Sometimes anger is fully justified. Often, it is part of a complex web of previous experiences in life. In any event, it can be dealt with in a calm and sensible fashion. Face your anger because, whether fully recognized—or camouflaged in sarcasm, intolerance, jealousy, withdrawal, or fear—it takes a severe physical as well as emotional toll on the body. Here are several approaches to consider.
First, don’t suppress your anger! Tell someone you trust about it. Choosing to keep it within is not only physically damaging but also very emotionally disturbing. Finding a suitable way to gradually release its energy is the primary challenge. Talking about it is the first big step in healing and wholeness. Suppression can do nothing but build your inner rage that seeks to come out in various areas of your life.
Secondly, remember that anger is an ordinary human response! You are not unusual nor should you feel you are a bad person in any way if you are angry. So don’t beat yourself up for being normal.
Next, don’t feed your anger! There is one surefire way to keep your anger burning and allow it to take its deadly toll: keep playing it over and over again in your mind and keep repeating the worst of the causes to yourself. Change your angry self-talk by substituting an image where you feel connected, accepted, and loved.
Then be gentle with your self-esteem! Ask yourself why you are holding on to it so tightly. If you let go of it, is there anything you will lose or have to give up? Are you using anger as a way to cover up fear, pride, or guilt? Is it directed at or due to the excessive dependency you had on the deceased—-and that’s why it is difficult for you to talk about it? Do you feel deserted or abandoned?
Also try to uncover the root cause of your anger! This is especially important because we need to find a reason to forgive. For example, realizing human weakness and reasoning as to why certain things were said or done can be useful. You could be angry at your own lack of control over the situation and/or your dependency. And, it may mean forgiving yourself. Also, there could be more than one cause, and you need to address each.
It’s always good to pray about what you are feeling! In your belief system, you can be sure that your Heavenly Father can fully understand, and your faith can lead you to doing the right thing to ease your feelings. Meditate on whether you have any responsibility for the cause of your anger. Ask yourself “What needs to be restored or protected for me to let it go?” Then listen.

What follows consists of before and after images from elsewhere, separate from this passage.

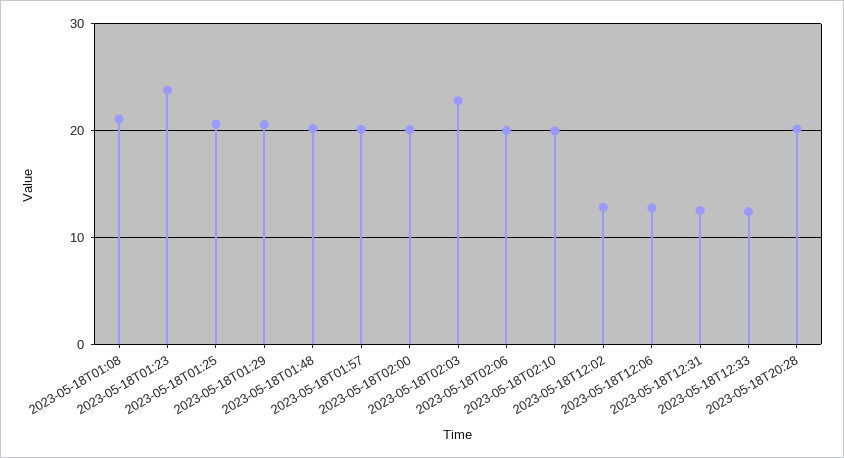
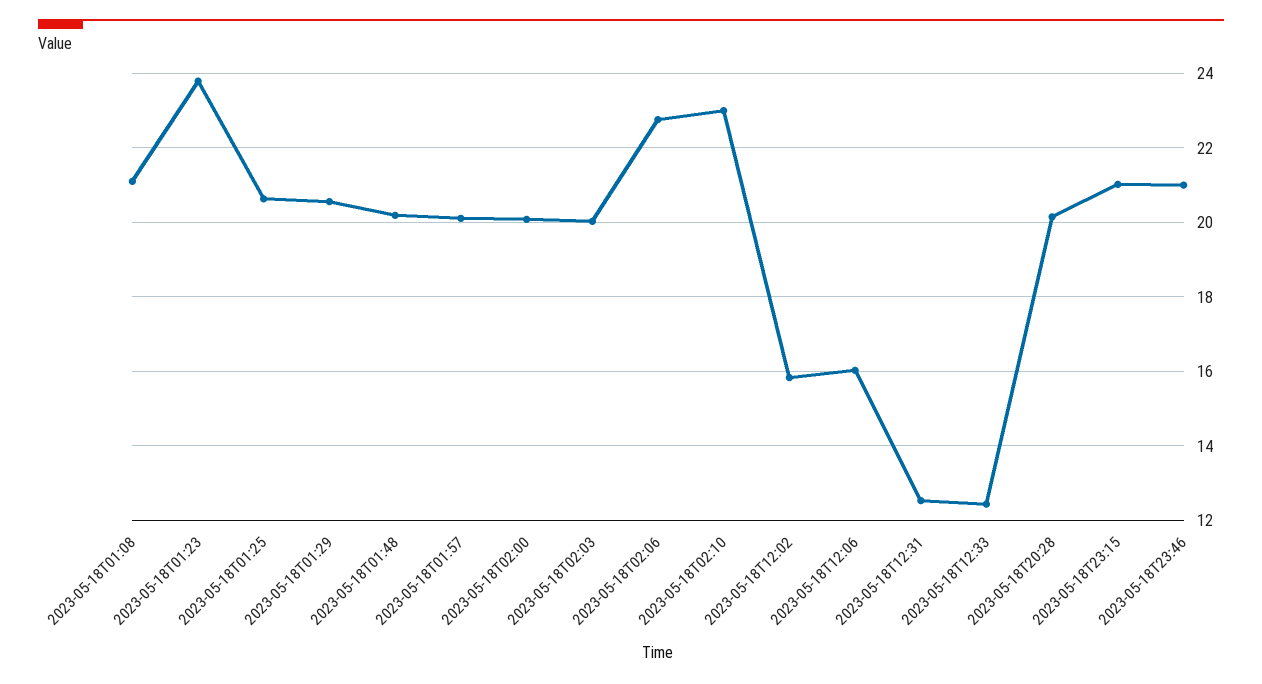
2023-05-18T02:03: 23 -> 20
2023-05-18T02:06: 20 -> 22.8
2023-05-18T02:10: 20 -> 23
2023-05-18T12:02: 13 -> 15.8
2023-05-18T12:06: 13 -> 16
2023-05-18T23:15: none -> 21
2023-05-18T23:46: none -> 21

A sweet release is to create the intention of working out your anger! Some form of appropriate expression will be helpful. One universal mode is exercise (jogging, bicycling, kickboxing, square dancing, rollerblading, swimming, and a hundred and one other activities). Choose a form you like with the intent of reducing the intensity of feelings. Say to yourself, “Release–I want to slowly release these feelings so I don’t pay a heavy physical and emotional price.” Look at your anger as a form of energy to use in building something good. It may be helpful to write about it, then burn, throw it away, or let go of the anger in some symbolic way.
Finally make forgiveness a goal! The wisdom of almost any tradition you study says this about anger: In the final analysis, the person who is angry always suffers more than the object of anger. Forgiveness is a gift you give yourself as you let yourself out of a self-made prison. It demands courage and more than merely saying, “I forgive,” because it takes much longer for that statement to ring true in your heart.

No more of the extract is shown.